A latest report from IRENA claimed that China and Japan are the two countries which led the chart in offshore wind technology. The report said that China and Japan were the two countries from Asia which reported the highest patents in the renewable energy segment.
The report also shed light on the performance of other countries too in this green energy solution. “Increased invention in offshore wind with dominance in Europa, Asia and USA emerging as future market. In the ranking of the top ten countries in filed International Patent Families (IPFs), seven countries are European, with Germany and Denmark in the lead. The USA is third while China and Japan rank fourth and fifth respectively (the Republic of Korea ranks 11th),” the report said.
It also added that as for non-IPF patents mainly for domestic markets (i.e. not protected internationally),
China leads, which reflects its reliance on a large local market for offshore wind. The report said that most inventions for offshore wind focussed on three areas: floating foundations, transportation equipment, and the installation and erection of turbines.
“It is worth noting that a fourth area is rapidly scaling up in innovation activity, i.e. combining offshore wind and electrolysers, indicating great expectations of a large green-hydrogen economy as a value creation opportunity,” the report said.
The IRENA report said that from 2002 to 2022, about 17 000 patent families related to offshore wind energy were published, reflecting an average annual increase of 18%. Between 2014 and 2017 filings stagnated, but this was followed by a steep increase. It said that Chine led the chart in patent filing in this category.
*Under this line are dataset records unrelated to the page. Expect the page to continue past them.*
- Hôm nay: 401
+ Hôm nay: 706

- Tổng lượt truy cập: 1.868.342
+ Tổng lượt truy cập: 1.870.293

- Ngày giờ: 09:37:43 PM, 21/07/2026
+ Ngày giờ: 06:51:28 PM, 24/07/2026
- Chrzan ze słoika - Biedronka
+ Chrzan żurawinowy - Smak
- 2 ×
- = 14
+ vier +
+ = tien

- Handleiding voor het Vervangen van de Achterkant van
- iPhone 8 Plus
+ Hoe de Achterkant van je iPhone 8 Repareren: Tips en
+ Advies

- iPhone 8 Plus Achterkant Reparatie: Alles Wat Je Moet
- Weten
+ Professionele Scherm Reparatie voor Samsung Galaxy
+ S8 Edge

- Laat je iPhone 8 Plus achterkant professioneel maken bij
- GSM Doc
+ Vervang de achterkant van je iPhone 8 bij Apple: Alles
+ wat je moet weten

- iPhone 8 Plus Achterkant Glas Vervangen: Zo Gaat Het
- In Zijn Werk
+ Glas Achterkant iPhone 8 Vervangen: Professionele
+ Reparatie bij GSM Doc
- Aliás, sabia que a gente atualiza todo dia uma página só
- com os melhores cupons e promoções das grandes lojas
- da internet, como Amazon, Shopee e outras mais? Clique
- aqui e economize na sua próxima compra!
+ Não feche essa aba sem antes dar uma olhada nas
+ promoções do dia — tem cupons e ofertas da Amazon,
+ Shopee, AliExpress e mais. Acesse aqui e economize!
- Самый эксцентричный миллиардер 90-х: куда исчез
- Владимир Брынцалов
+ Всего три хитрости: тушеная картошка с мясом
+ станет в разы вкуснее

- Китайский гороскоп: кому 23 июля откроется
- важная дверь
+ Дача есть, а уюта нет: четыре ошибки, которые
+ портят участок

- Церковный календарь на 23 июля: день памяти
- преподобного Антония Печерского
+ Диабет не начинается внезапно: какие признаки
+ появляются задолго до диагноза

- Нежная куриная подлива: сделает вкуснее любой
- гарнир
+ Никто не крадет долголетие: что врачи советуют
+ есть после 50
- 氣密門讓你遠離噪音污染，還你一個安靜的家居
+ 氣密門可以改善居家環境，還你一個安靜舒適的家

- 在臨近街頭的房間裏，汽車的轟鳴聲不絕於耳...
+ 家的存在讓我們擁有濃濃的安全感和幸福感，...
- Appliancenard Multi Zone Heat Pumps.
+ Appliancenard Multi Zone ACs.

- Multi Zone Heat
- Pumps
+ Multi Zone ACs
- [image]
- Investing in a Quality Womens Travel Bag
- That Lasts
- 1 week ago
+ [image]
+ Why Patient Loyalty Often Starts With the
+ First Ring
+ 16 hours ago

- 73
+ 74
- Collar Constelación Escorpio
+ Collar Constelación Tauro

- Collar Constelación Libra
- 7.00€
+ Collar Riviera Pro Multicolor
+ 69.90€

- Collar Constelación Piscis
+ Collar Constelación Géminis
“The top applicant country is China (52% of the total patent families), followed by the Republic of
Korea (6%), Germany (5%), Japan (5%), USA (4%), and Denmark (4%),” the report said. The report said countries like China, Japan and US are well suited for offshore wind power due to the seabed quality.
“The technical potential that can be realised in waters of depths beyond 50 metres, mainly via the utilisation of floating offshore platforms, represents an opportunity for countries and regions with substantial seabed drops, such as Japan, China, the United States and Europe, to position wind farms significantly farther from the coastline. Yet, the geographical distribution of offshore wind projects remained consistent, led by Europe (including the United Kingdom, Denmark, and Germany) and Asia (represented by China and Japa,” the IRENA report said.